French business executive and political advisor

Jérôme Monod (7 September 1930 – 18 August 2016) was a French business executive and political advisor. He was the chairman of Lyonnaise des eaux, later known as Suez-Lyonnaise, from 1980 to 2000. He was an advisor to President Jacques Chirac. He was a co-founder of the Rally for the Republic and the Union for a Popular Movement, two center-right political parties in France.

==Early life==
Jérôme Monod was born on September 7, 1930. He graduated from Sciences Po and the École nationale d'administration.

==Career==
Monod started his career as a political advisor to Prime Minister Michel Debré in 1959. He later served as an advisor to ministers Olivier Guichard and Maurice Schumann. He served as the chairman of the Interministerial Delegation of Land Planning and Regional Attractiveness from 1968 to 1975. He served as an advisor to Prime Minister Jacques Chirac in 1975. With Chirac and others, he was a co-founder of the Rally for the Republic, a center-right political party, in 1976.

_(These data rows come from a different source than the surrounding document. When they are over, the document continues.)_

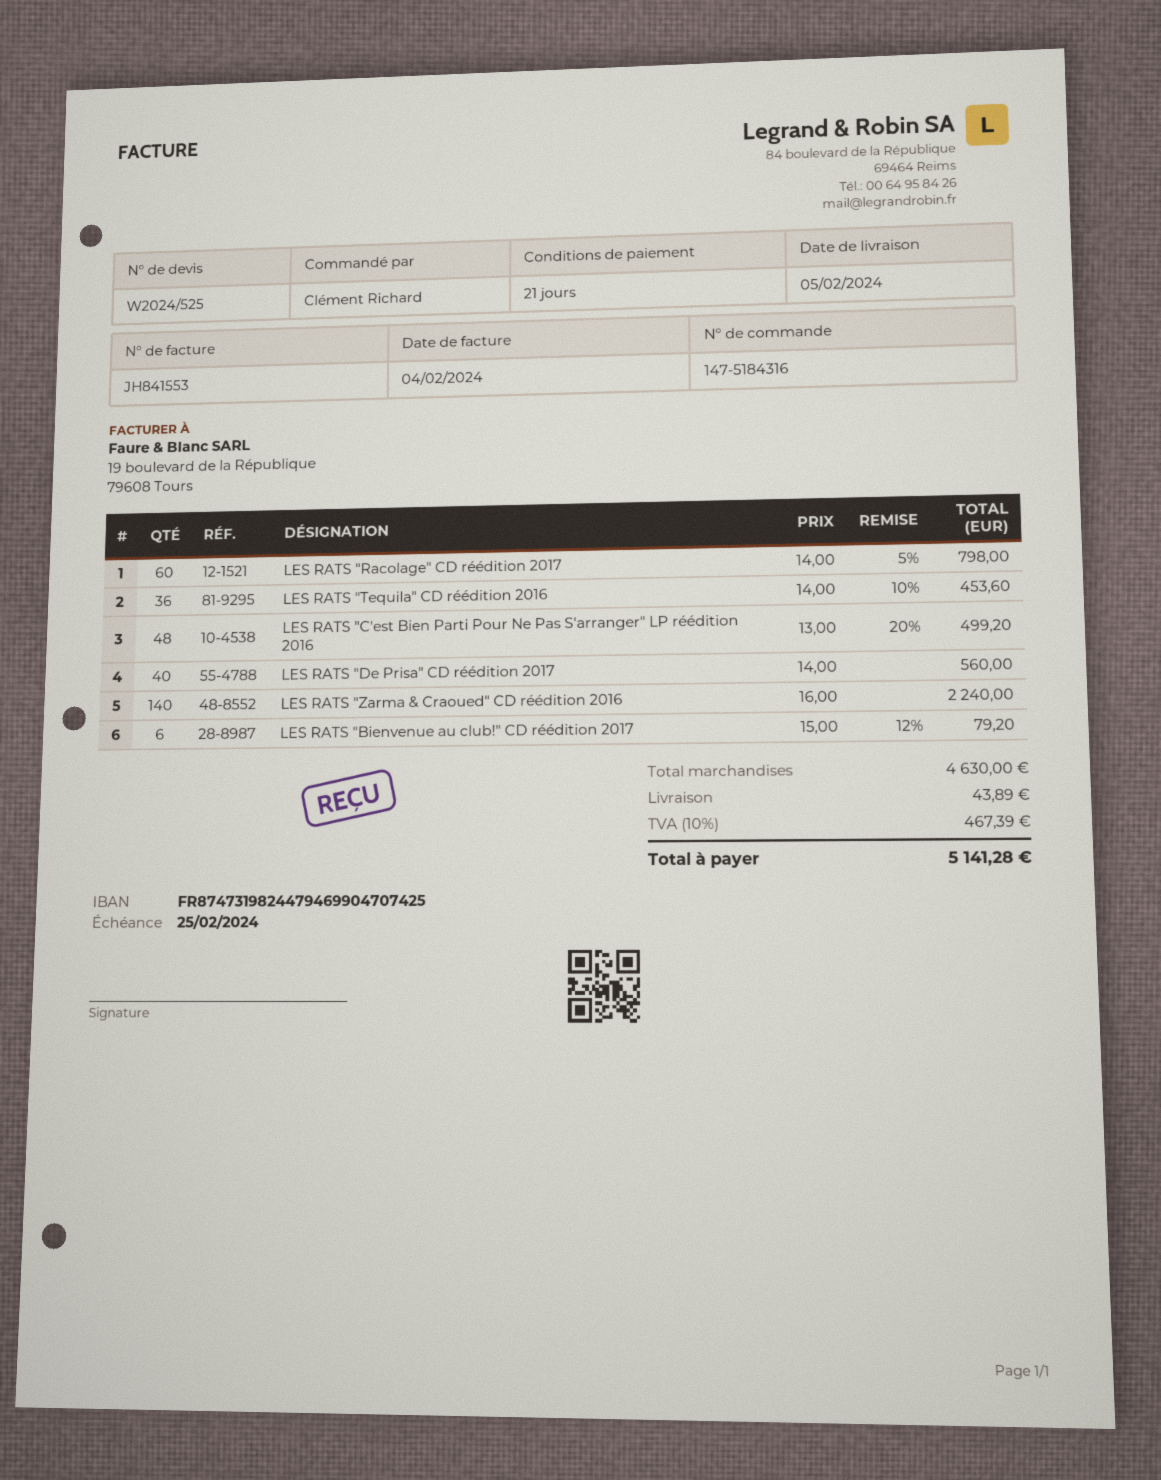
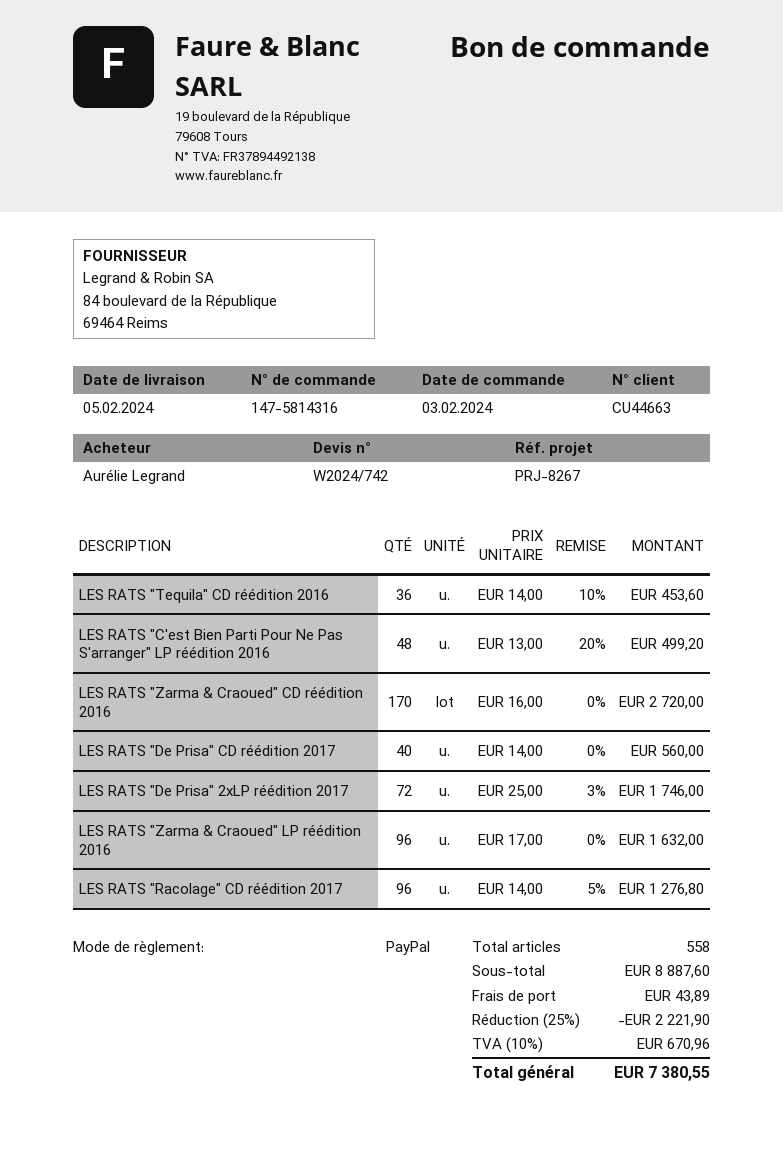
quote number: W2024/525 -> W2024/742
order number: 147-5184316 -> 147-5814316
ordered by: Clément Richard -> Aurélie Legrand
LES RATS "Racolage" CD réédition 2017: 60 x 14.00 - 5% = 798.00 -> 96 x 14.00 - 5% = 1276.80
LES RATS "Zarma & Craoued" CD réédition 2016: 140 x 16.00 = 2240.00 -> 170 x 16.00 = 2720.00
LES RATS "Bienvenue au club!" CD réédition 2017: 6 x 15.00 - 12% = 79.20 -> none
LES RATS "De Prisa" 2xLP réédition 2017: none -> 72 x 25.00 - 3% = 1746.00
LES RATS "Zarma & Craoued" LP réédition 2016: none -> 96 x 17.00 = 1632.00
subtotal: 4630.00 -> 8887.60
discount: none -> 25% = 2221.90
tax: 10% = 467.39 -> 10% = 670.96
total: 5141.28 -> 7380.55

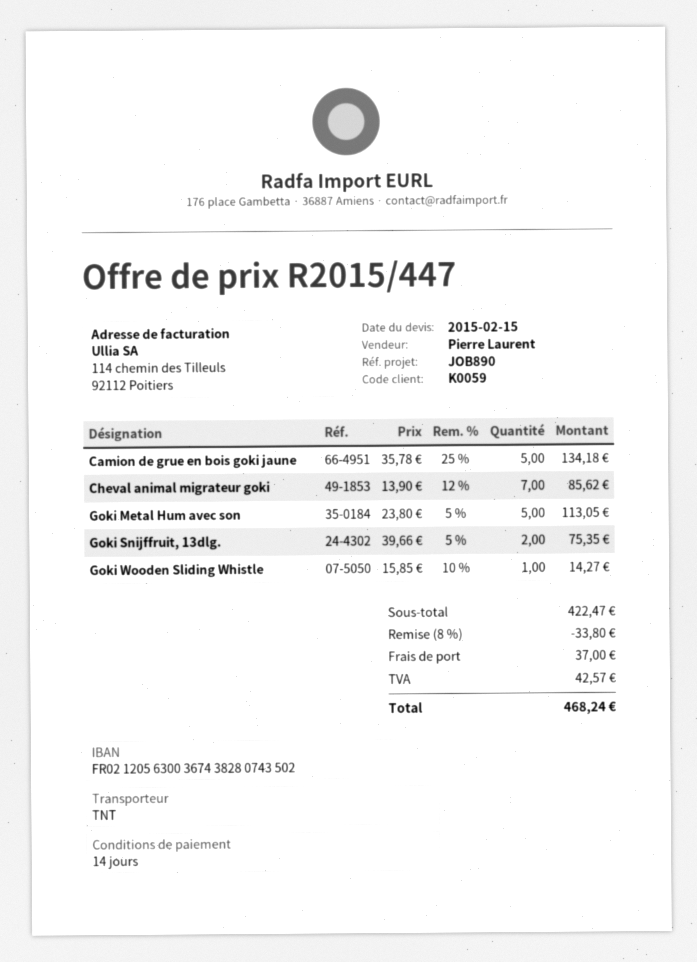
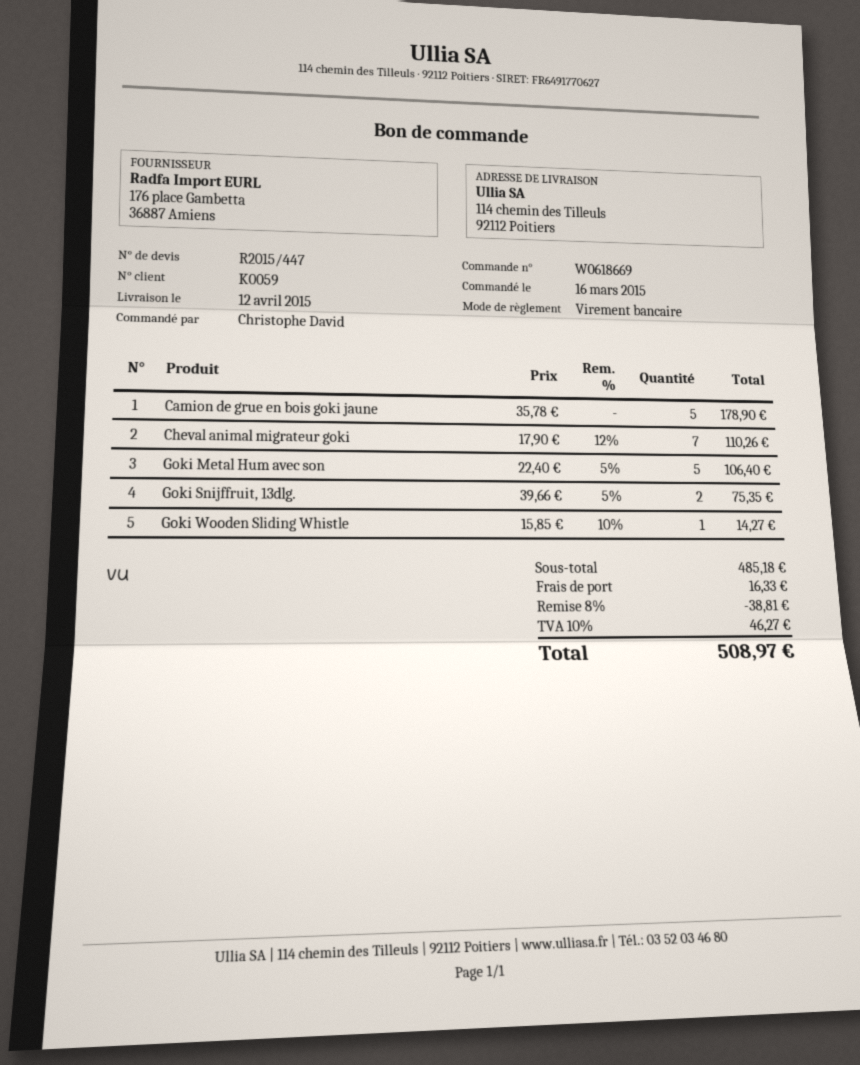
Camion de grue en bois goki jaune: 5 x 35.78 - 25% = 134.18 -> 5 x 35.78 = 178.90
Cheval animal migrateur goki: 7 x 13.90 - 12% = 85.62 -> 7 x 17.90 - 12% = 110.26
Goki Metal Hum avec son: 5 x 23.80 - 5% = 113.05 -> 5 x 22.40 - 5% = 106.40
subtotal: 422.47 -> 485.18
discount: 8% = 33.80 -> 8% = 38.81
shipping: 37.00 -> 16.33
tax: 42.57 -> 46.27
total: 468.24 -> 508.97

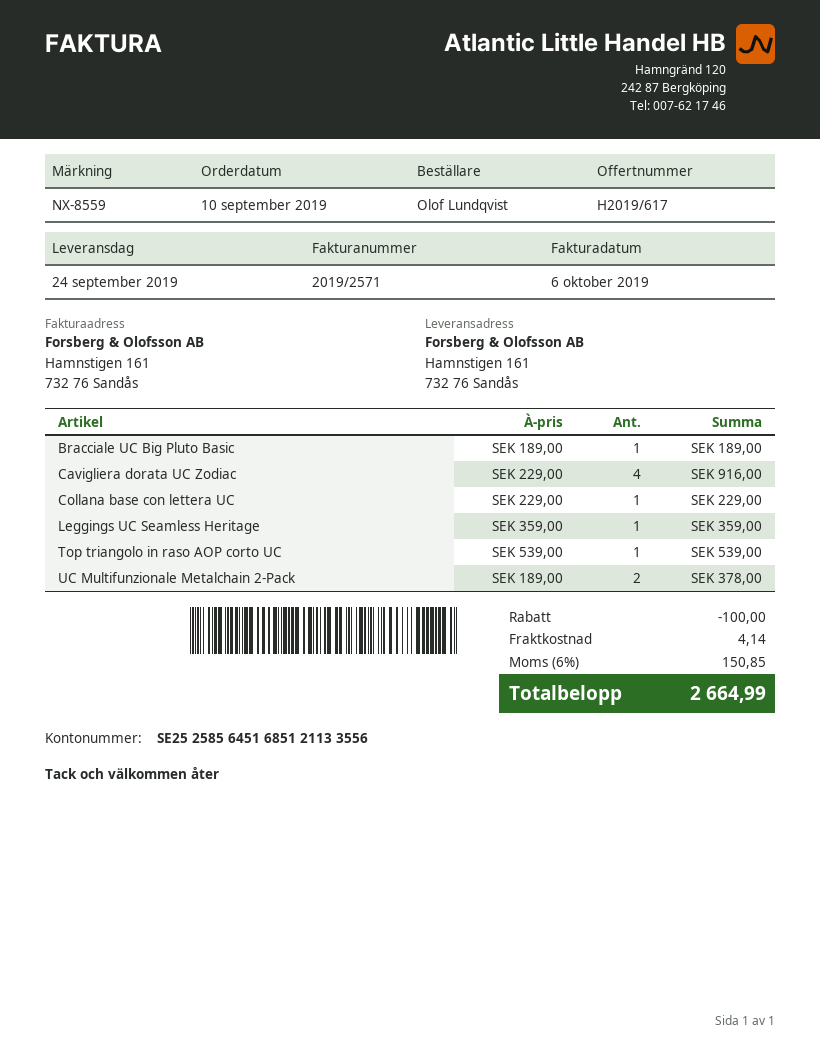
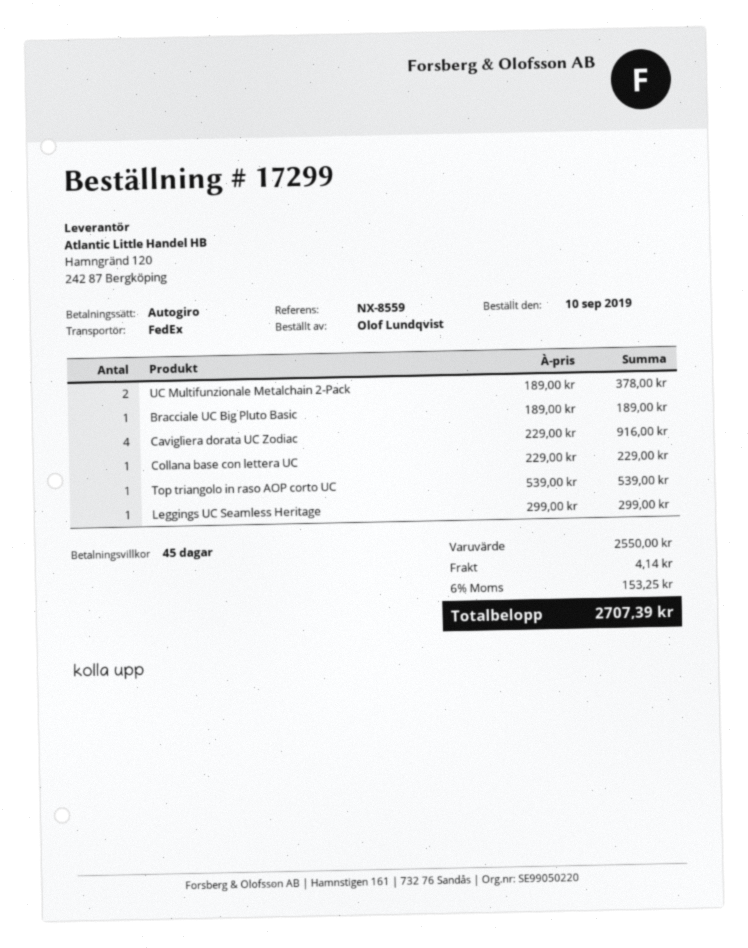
Leggings UC Seamless Heritage: 1 x 359.00 = 359.00 -> 1 x 299.00 = 299.00
discount: 100.00 -> none
tax: 6% = 150.85 -> 6% = 153.25
total: 2664.99 -> 2707.39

Monod joined Lyonnaise des eaux in 1979, and he became its chief executive in 1980. In the 1980s, he diversified the company portfolio by acquiring Sita, Degrémont, Pompes funèbres générales and BTP Dumez. He merged it with Suez in 1997. He served as the chairman of Suez-Lyonnaise until 2000.

Monod served as an advisor to President Jacques Chirac from 2002 to 2007. He was a co-founder of the Union for a Popular Movement in 2002. He served as the honorary chairman of the Fondation pour l'innovation politique, a center-right think tank.

==Personal life and death==
Monod married Françoise Gallot who dies on November 19, 2002, the granddaughter of Henri Queuille. They had three children. He died on August 18, 2016, in Lourmarin, Vaucluse, France. He was 85 years old. He was buried in Lourmarin, where a private funeral was held on August 21, 2016. A public funeral was held at the L'Oratoire du Louvre in Paris.